Apple puts CD-RW drives and combo drives on most of its newer Mac models except for the low-end iBook, but that still leaves hundreds of thousands of older Mac models out there without the ability to burn CD-Rs and CD-RWs. That leaves a wide-open market for CD-RW makers to provide peripherals to the Mac market, like TDK does with its velocd line.
TDK’s velocd 2401040F ships with a 6-pin FireWire cable, AC power adapter, two CD-R discs, a CD-RW disc, a CD containing Mac and Windows-compatible software (the Mac gets Roxio Toast 5.0 Lite, the PC gets Ahead Nero 5.5), a CD marker and the drive itself. More PC software is included than Mac software, but TDK provides a copy of MusicMatch Jukebox 2.1 — handy, since I couldn’t get iTunes to work with the drive.
Physically, the velocd is about what you’d expect from an external CD-RW drive, although it does sport a couple of interesting embellishments. The case design emphasizes curves, so it’s not feasible to stack the drive or mount it sideways. It’s molded out of a shiny grey plastic that looks sufficiently modern for most new computer systems.
Most external CD-RW drives feature some form of access LED on their front panel to tell you when they’re in operation. TDK opts instead for a unique design cue by moving that LED from the front panel of the veloCD drive to the top. A bright blue LED is visible through a diffusing plastic strip which runs lengthwise through the top of the unit, which results in this bright neon blue glow when the unit is in operation. When a disc is accessed or burned in the drive, the LED flashes.

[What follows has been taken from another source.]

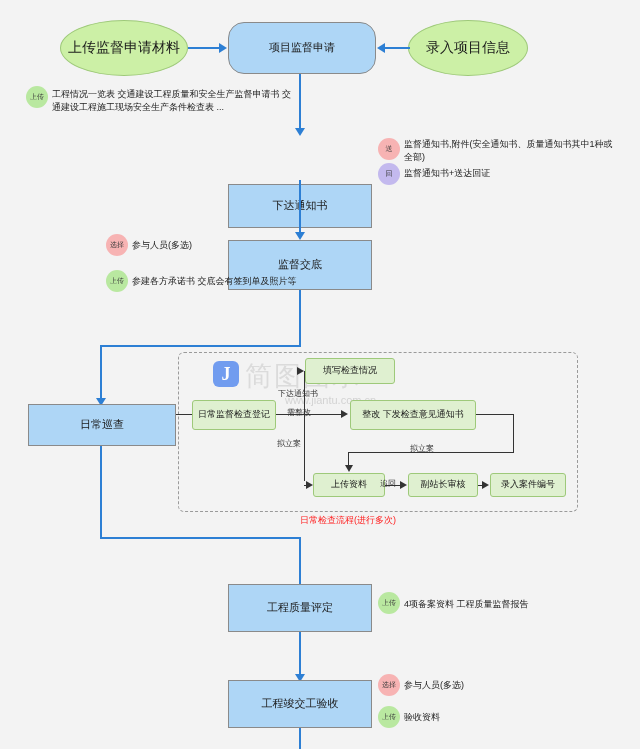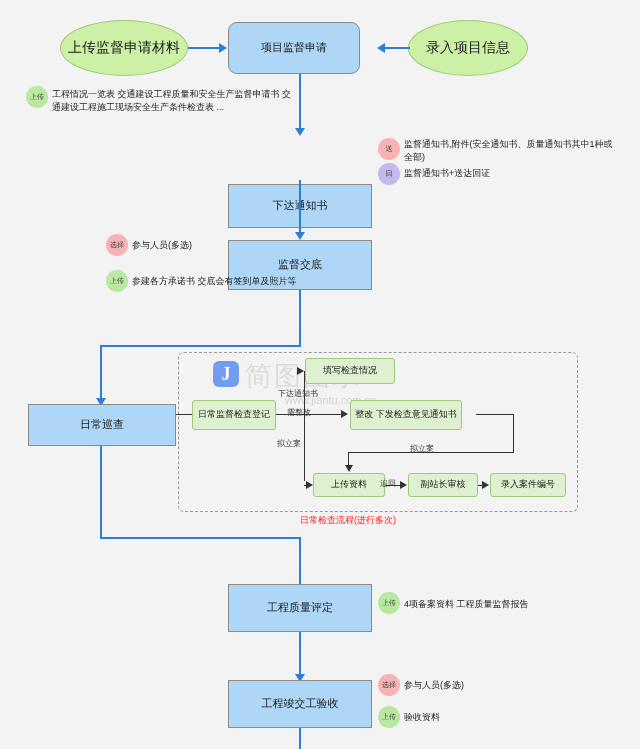"项目监督申请" div.node { border-radius: 9px -> none; width: 132px -> 148px }
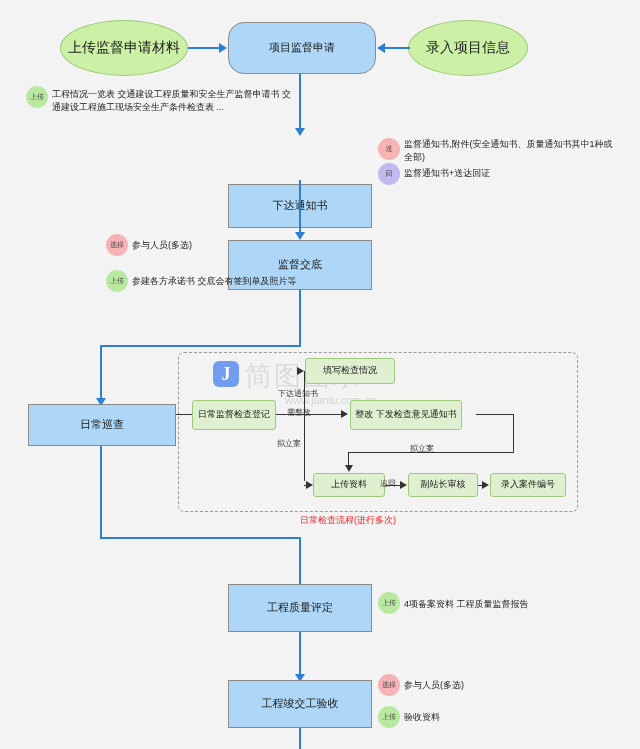"整改 下发检查意见通知书" div.node { width: 112px -> 126px }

The backplane of the veloCD is simple: two FireWire ports (a passthrough, in case you want to daisy-chain additional FireWire-based devices to the burner), the A/C power adapter input and a power toggle switch.

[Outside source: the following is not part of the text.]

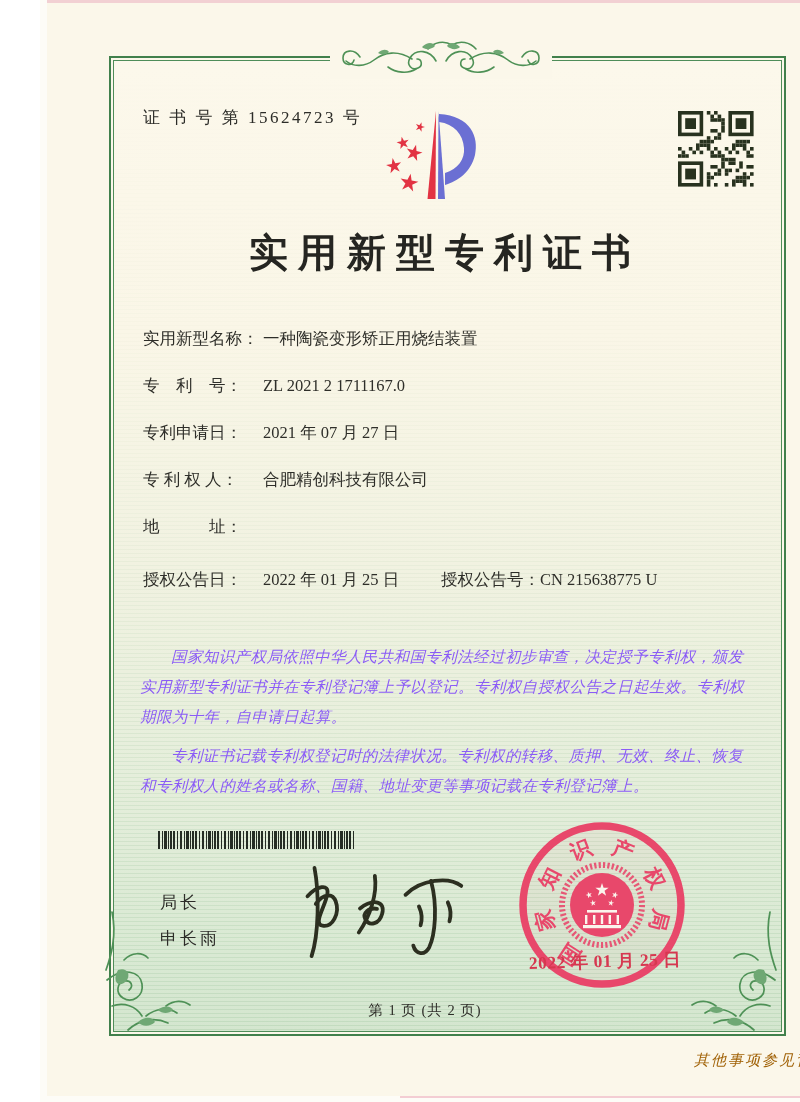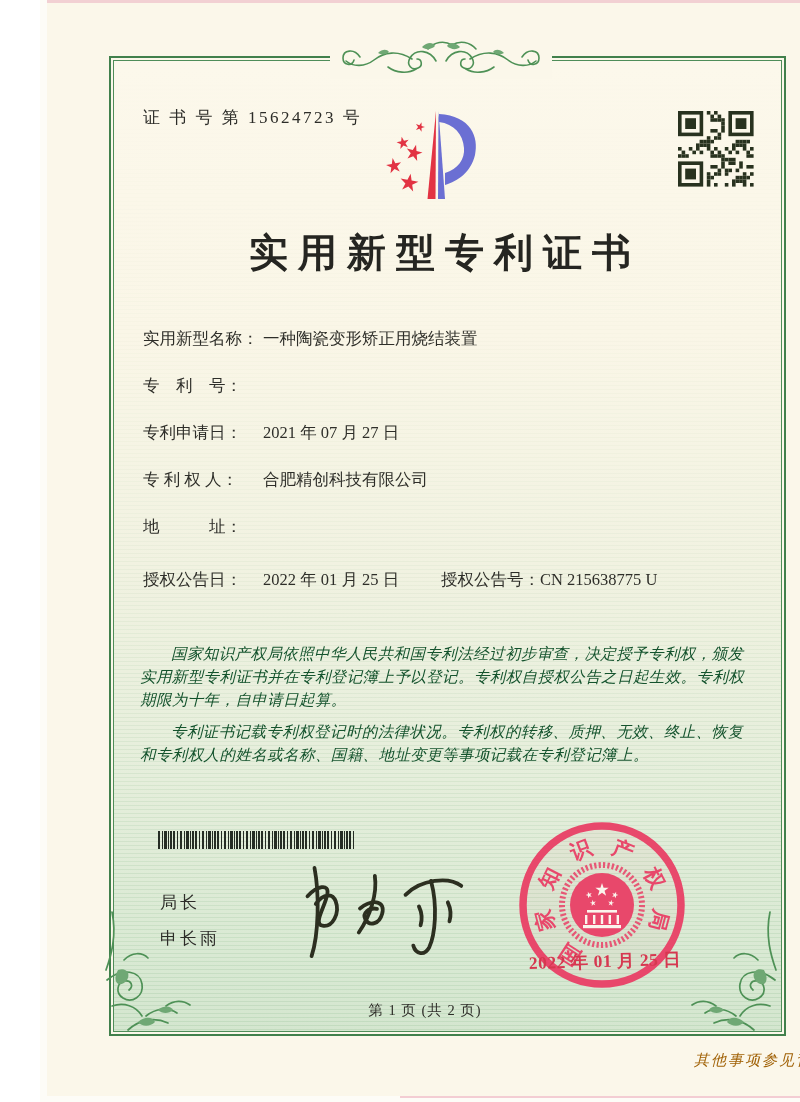"ZL 2021 2 1711167.0" span.f-value { html: none -> <span>ZL 2021 2 1711167.0</span> }
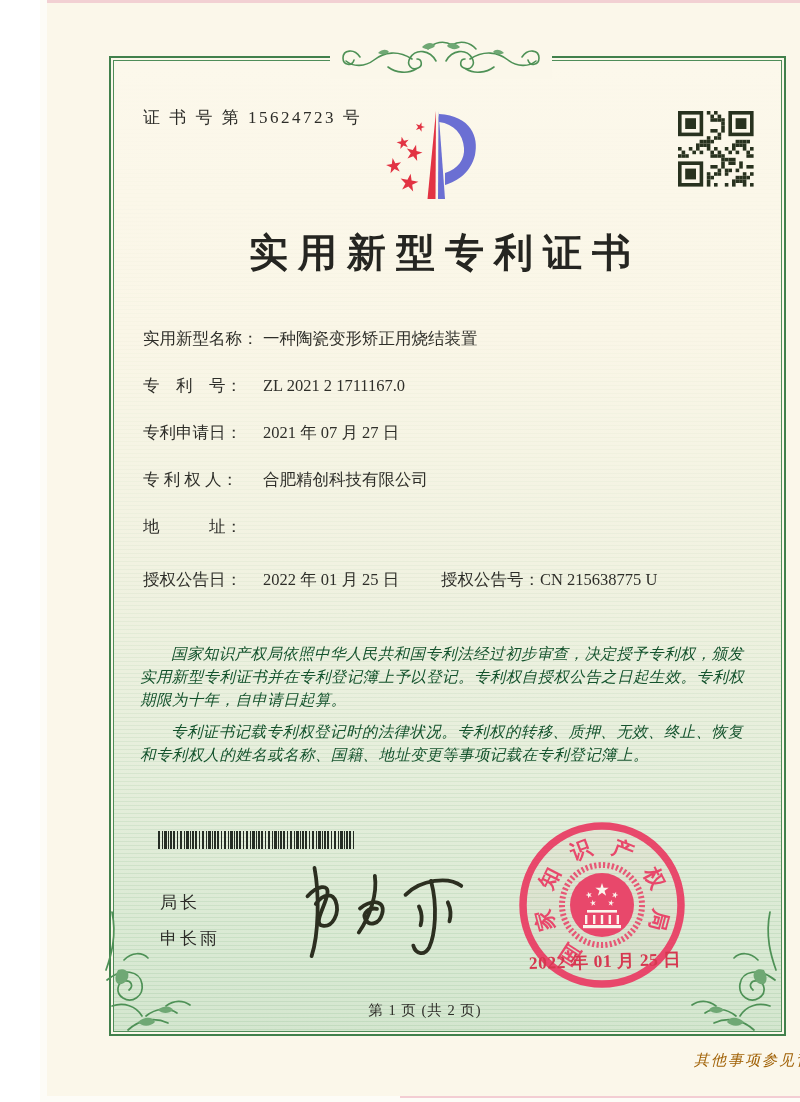"国家知识产权局依照中华人民共和国专利法经过初步审查，决定授予专利权，颁发实用新型" .paras { color: #14532d -> #8b5cf6; line-height: 23px -> 30px }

The velocd was plug and play when it came to disc burning. I attached the device to my Mac (a PowerBook G4/500 running Mac OS X 10.1.4), turned the drive on, inserted a disc, and the Mac asked me how I wanted it formatted. A few minutes later I’d burnt an archive of about 550MB of old MacCentral and Macworld articles I’d worked on, with nary a hitch.

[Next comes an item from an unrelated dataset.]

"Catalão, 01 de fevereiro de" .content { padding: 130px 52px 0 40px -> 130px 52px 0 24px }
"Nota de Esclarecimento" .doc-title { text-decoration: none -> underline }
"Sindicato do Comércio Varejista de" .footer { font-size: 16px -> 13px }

Getting the drive to function using Roxio Toast Titanium was likewise flawless, and some informal tests showed that the drive is indeed capable of burning CDs at 24x — provided, of course, you purchase the moderately more expensive media rated for high-speed drives. Cheaper stuff works too, and the drive’s built-in buffer underrun protection helps prevent you from burning coasters.
Unfortunately, the veloCD isn’t yet recognized by iTunes under Mac OS 9 or Mac OS X. I tried using version 2.0.4, and came up blank — the software had no idea that a CD-RW drive was connected to my computer, despite Disc Burner and Toast’s cooperation. A spokesperson for TDK tells me the company has submitted the necessary information to Apple to get the drive supported by iTunes, but that information hasn’t filtered to a new build of the application — at least not yet. Hopefully it’ll be supported soon.
All told, the veloCD is a well engineered, stable and hardy piece of equipment. The blue LED adds a bit of science fiction to the device, and it isn’t all together unpleasant. This is admittedly an issue of purely personal taste, however — some people may find the long blue flashing light to be particularly distracting. The dark case really doesn’t do much to complement a Titanium PowerBook or older CD-ROM-equipped iMacs, but it works fine with Power Mac G4s. And in truth, the case design is benign enough that it certainly doesn’t clash with anything.
The biggest drawback for the TDK veloCD 241040F is iTunes’ lack of support for the drive — if you’re planning on burning your own mix discs, be warned that you’ll either have to wait for Apple to support the drive or depend on third party software. That problem aside, I was quite pleased with the performance, looks and value of the drive. It’s a nice looking piece of hardware that works as advertised. At $220 or so, it’s in the same ballpark as other equivalent FireWire drives, and it looks a lot better than most do at that.